The man on the ceiling is their code word for every irrational and rational fear one can have.  The man on the ceiling can also be uncertainty.  The man on the ceiling is someone who takes and sometimes gives.  The man on the ceiling is a sometimes quiet, sometimes roaring creation who follows us through life.

In a rambling, discursive memoir laced with fantasy, dreams, and nightmares, Steve and Melanie Tem explore their lives and those of their children, grandchildren, and parents.  Hopes, fears and secrets are laid bare, exposing the fragile nature of love and humanity.  Don't expect a plot -- the man on the ceiling does not allow a logical sequence of events.  Expect instead (as the back cover states) a "surreal tone and redemptive heart."

One character prominent in the book is story.  Story is something elusive, but it's solid enough to form our lives.  There is the story we tell ourselves and the story we tell others; there is the story others tell about us and the story we tell about others; and there is the story that shapes and the story that becomes us, and the story thaat shapes others and becomes them.  This biography of the imagination becomes, of necessity, a biography of story which, itself, becomes a biography of life.

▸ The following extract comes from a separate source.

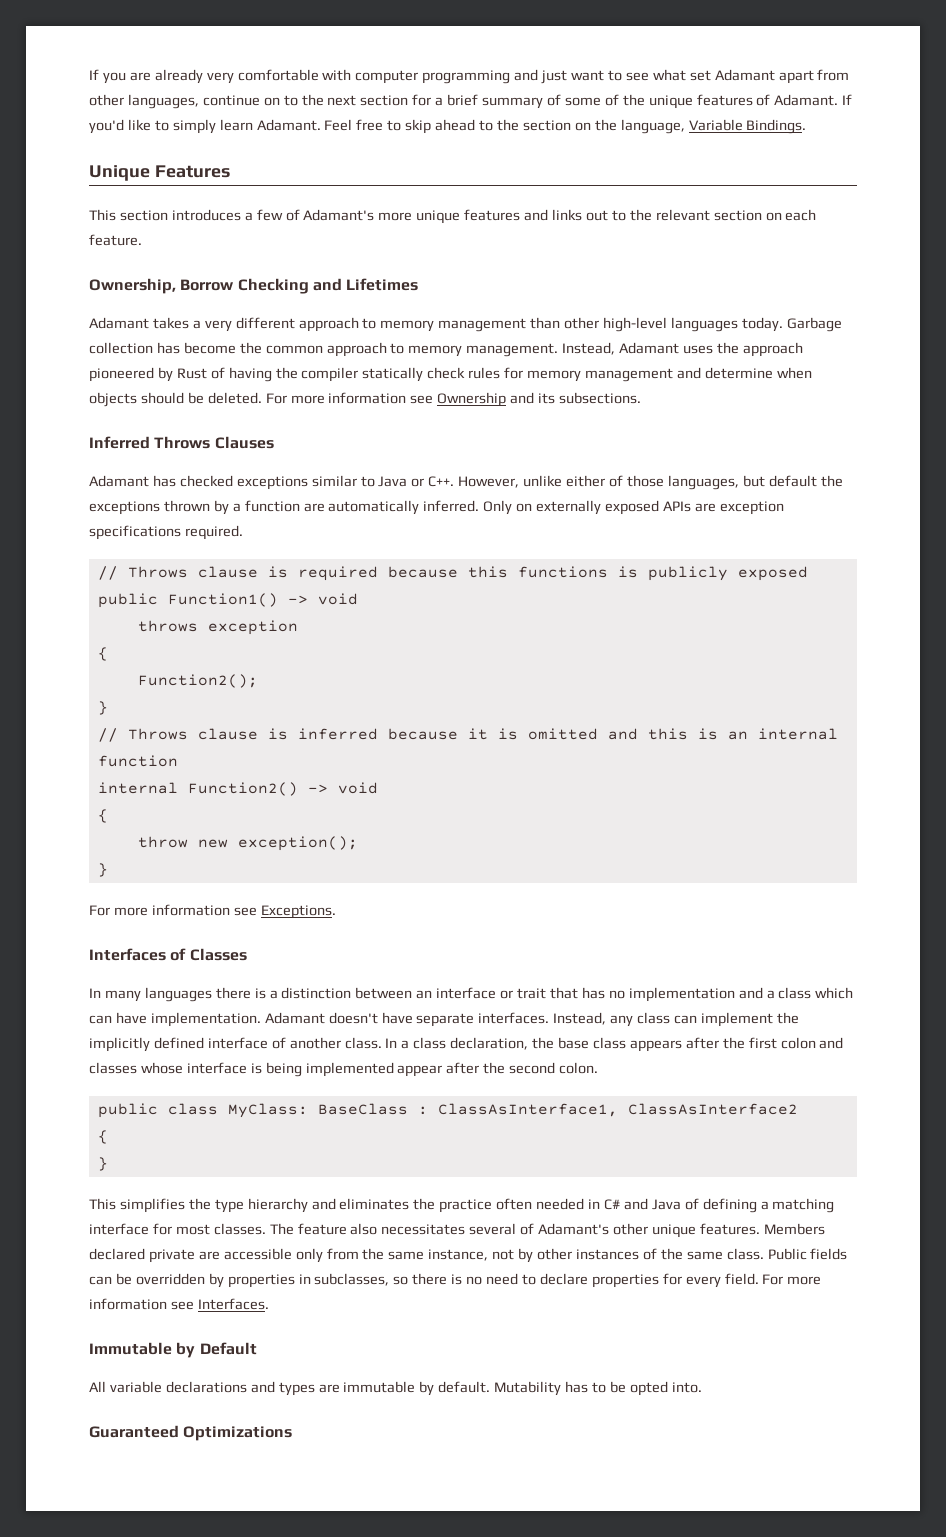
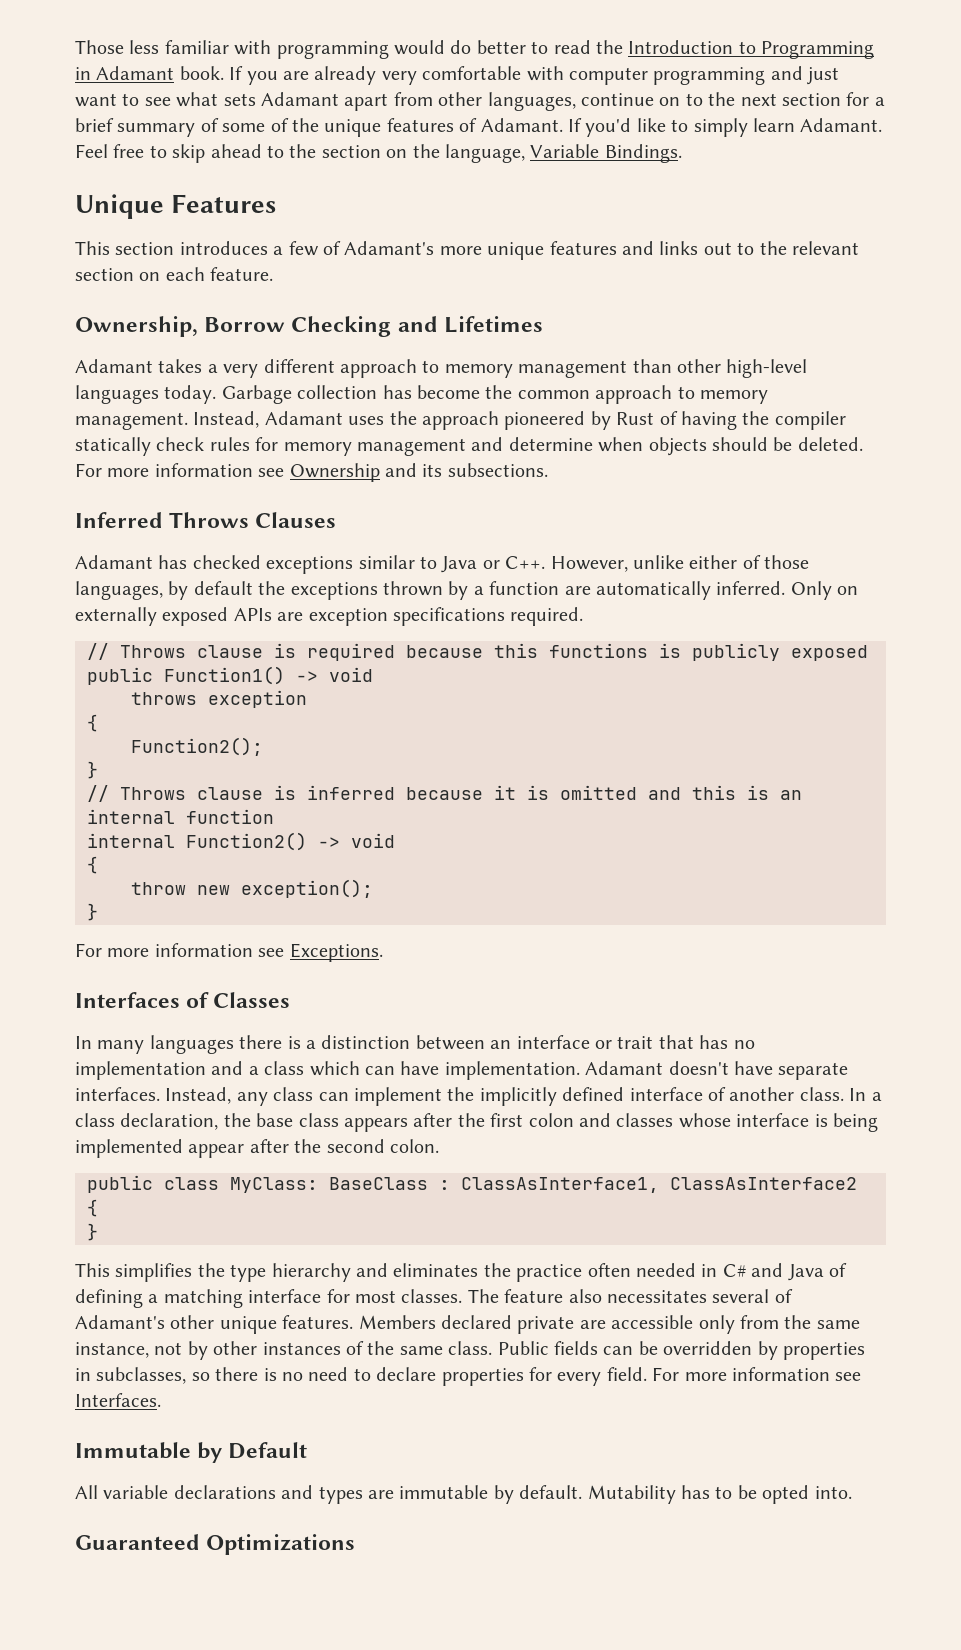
+ Those less familiar with programming would do better to read the Introduction to Programming in Adamant book.
- If you are already very comfortable with computer programming and just want to see what set Adamant apart from other languages, continue on to the next section for a brief summary of some of the unique features of Adamant.
+ If you are already very comfortable with computer programming and just want to see what sets Adamant apart from other languages, continue on to the next section for a brief summary of some of the unique features of Adamant.
- Adamant has checked exceptions similar to Java or C++. However, unlike either of those languages, but default the exceptions thrown by a function are automatically inferred.
+ Adamant has checked exceptions similar to Java or C++. However, unlike either of those languages, by default the exceptions thrown by a function are automatically inferred.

If all that sounds confusing, I apologize.  I find it difficult to explain what Harlan Ellison has called "exquisively compelling."  Love, loss, family, hope, fear...all the emotions that comprise our lives are here.  And as the Tems explore these items, they guide us in exploring ours.  This is a fantasy unlike the fantaasy we are used to.  Because, as we are told over and over again, every contradictory and imagined word is true.

Highly recommended.

4 comments:

  1. I managed somehow to miss the novella form of the story...is the longer work the novella embedded in the metafiction/metamemoir, or is the longer work simply an expansion of the same sort of the thing the shorter work was?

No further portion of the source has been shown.